-- YOUR TASK --
Quote the whole listing verbatim.
DATA RECORDS START
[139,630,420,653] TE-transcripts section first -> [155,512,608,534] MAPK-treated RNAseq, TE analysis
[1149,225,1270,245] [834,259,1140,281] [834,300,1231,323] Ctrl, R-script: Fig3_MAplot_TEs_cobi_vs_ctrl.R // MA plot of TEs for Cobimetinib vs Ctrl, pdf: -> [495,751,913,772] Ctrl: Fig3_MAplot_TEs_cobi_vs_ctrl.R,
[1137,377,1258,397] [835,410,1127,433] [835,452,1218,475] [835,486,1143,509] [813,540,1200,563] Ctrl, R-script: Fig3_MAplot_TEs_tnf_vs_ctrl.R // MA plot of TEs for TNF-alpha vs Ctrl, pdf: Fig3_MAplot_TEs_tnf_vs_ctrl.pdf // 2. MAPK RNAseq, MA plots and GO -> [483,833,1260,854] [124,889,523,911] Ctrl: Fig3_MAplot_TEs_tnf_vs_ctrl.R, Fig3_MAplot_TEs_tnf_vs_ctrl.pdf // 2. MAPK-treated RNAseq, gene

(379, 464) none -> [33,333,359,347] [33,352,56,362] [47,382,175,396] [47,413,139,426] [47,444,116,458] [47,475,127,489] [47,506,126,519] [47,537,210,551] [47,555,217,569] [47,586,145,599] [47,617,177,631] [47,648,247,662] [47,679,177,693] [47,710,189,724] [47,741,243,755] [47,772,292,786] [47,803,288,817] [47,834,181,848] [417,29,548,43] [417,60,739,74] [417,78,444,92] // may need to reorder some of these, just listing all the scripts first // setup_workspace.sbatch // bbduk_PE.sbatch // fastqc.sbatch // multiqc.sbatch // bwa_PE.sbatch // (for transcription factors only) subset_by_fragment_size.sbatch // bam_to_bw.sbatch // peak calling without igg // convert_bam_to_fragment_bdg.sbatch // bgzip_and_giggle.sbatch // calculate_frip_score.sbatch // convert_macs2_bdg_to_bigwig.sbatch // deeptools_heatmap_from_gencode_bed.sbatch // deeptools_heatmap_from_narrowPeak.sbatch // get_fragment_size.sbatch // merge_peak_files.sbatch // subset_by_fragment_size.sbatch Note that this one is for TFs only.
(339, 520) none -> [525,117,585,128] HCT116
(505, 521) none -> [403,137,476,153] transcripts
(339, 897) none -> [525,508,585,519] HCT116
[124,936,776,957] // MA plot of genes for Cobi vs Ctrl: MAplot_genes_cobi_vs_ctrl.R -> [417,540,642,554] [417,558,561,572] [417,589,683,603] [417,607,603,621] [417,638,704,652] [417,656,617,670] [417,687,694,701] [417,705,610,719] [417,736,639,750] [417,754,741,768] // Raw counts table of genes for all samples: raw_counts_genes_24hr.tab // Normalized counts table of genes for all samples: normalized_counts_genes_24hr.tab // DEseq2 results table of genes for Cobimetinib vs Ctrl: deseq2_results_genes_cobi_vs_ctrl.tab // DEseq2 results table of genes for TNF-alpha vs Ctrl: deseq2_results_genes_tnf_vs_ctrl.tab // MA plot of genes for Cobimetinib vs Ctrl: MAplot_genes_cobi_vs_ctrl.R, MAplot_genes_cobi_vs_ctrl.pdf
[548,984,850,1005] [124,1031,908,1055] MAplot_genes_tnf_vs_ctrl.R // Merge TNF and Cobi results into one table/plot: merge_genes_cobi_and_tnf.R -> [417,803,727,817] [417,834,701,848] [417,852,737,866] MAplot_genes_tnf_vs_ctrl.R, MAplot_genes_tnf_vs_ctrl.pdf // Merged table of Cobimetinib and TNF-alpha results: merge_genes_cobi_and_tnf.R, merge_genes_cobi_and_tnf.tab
DATA RECORDS END
-- TASK SOLUTION --
[139,630,420,653] TE-transcripts section first -> [155,512,608,534] MAPK-treated RNAseq, TE analysis
[1149,225,1270,245] [834,259,1140,281] [834,300,1231,323] Ctrl, R-script: Fig3_MAplot_TEs_cobi_vs_ctrl.R // MA plot of TEs for Cobimetinib vs Ctrl, pdf: -> [495,751,913,772] Ctrl: Fig3_MAplot_TEs_cobi_vs_ctrl.R,
[1137,377,1258,397] [835,410,1127,433] [835,452,1218,475] [835,486,1143,509] [813,540,1200,563] Ctrl, R-script: Fig3_MAplot_TEs_tnf_vs_ctrl.R // MA plot of TEs for TNF-alpha vs Ctrl, pdf: Fig3_MAplot_TEs_tnf_vs_ctrl.pdf // 2. MAPK RNAseq, MA plots and GO -> [483,833,1260,854] [124,889,523,911] Ctrl: Fig3_MAplot_TEs_tnf_vs_ctrl.R, Fig3_MAplot_TEs_tnf_vs_ctrl.pdf // 2. MAPK-treated RNAseq, gene

(379, 464) none -> [33,333,359,347] [33,352,56,362] [47,382,175,396] [47,413,139,426] [47,444,116,458] [47,475,127,489] [47,506,126,519] [47,537,210,551] [47,555,217,569] [47,586,145,599] [47,617,177,631] [47,648,247,662] [47,679,177,693] [47,710,189,724] [47,741,243,755] [47,772,292,786] [47,803,288,817] [47,834,181,848] [417,29,548,43] [417,60,739,74] [417,78,444,92] // may need to reorder some of these, just listing all the scripts first // setup_workspace.sbatch // bbduk_PE.sbatch // fastqc.sbatch // multiqc.sbatch // bwa_PE.sbatch // (for transcription factors only) subset_by_fragment_size.sbatch // bam_to_bw.sbatch // peak calling without igg // convert_bam_to_fragment_bdg.sbatch // bgzip_and_giggle.sbatch // calculate_frip_score.sbatch // convert_macs2_bdg_to_bigwig.sbatch // deeptools_heatmap_from_gencode_bed.sbatch // deeptools_heatmap_from_narrowPeak.sbatch // get_fragment_size.sbatch // merge_peak_files.sbatch // subset_by_fragment_size.sbatch Note that this one is for TFs only.
(339, 520) none -> [525,117,585,128] HCT116
(505, 521) none -> [403,137,476,153] transcripts
(339, 897) none -> [525,508,585,519] HCT116
[124,936,776,957] // MA plot of genes for Cobi vs Ctrl: MAplot_genes_cobi_vs_ctrl.R -> [417,540,642,554] [417,558,561,572] [417,589,683,603] [417,607,603,621] [417,638,704,652] [417,656,617,670] [417,687,694,701] [417,705,610,719] [417,736,639,750] [417,754,741,768] // Raw counts table of genes for all samples: raw_counts_genes_24hr.tab // Normalized counts table of genes for all samples: normalized_counts_genes_24hr.tab // DEseq2 results table of genes for Cobimetinib vs Ctrl: deseq2_results_genes_cobi_vs_ctrl.tab // DEseq2 results table of genes for TNF-alpha vs Ctrl: deseq2_results_genes_tnf_vs_ctrl.tab // MA plot of genes for Cobimetinib vs Ctrl: MAplot_genes_cobi_vs_ctrl.R, MAplot_genes_cobi_vs_ctrl.pdf
[548,984,850,1005] [124,1031,908,1055] MAplot_genes_tnf_vs_ctrl.R // Merge TNF and Cobi results into one table/plot: merge_genes_cobi_and_tnf.R -> [417,803,727,817] [417,834,701,848] [417,852,737,866] MAplot_genes_tnf_vs_ctrl.R, MAplot_genes_tnf_vs_ctrl.pdf // Merged table of Cobimetinib and TNF-alpha results: merge_genes_cobi_and_tnf.R, merge_genes_cobi_and_tnf.tab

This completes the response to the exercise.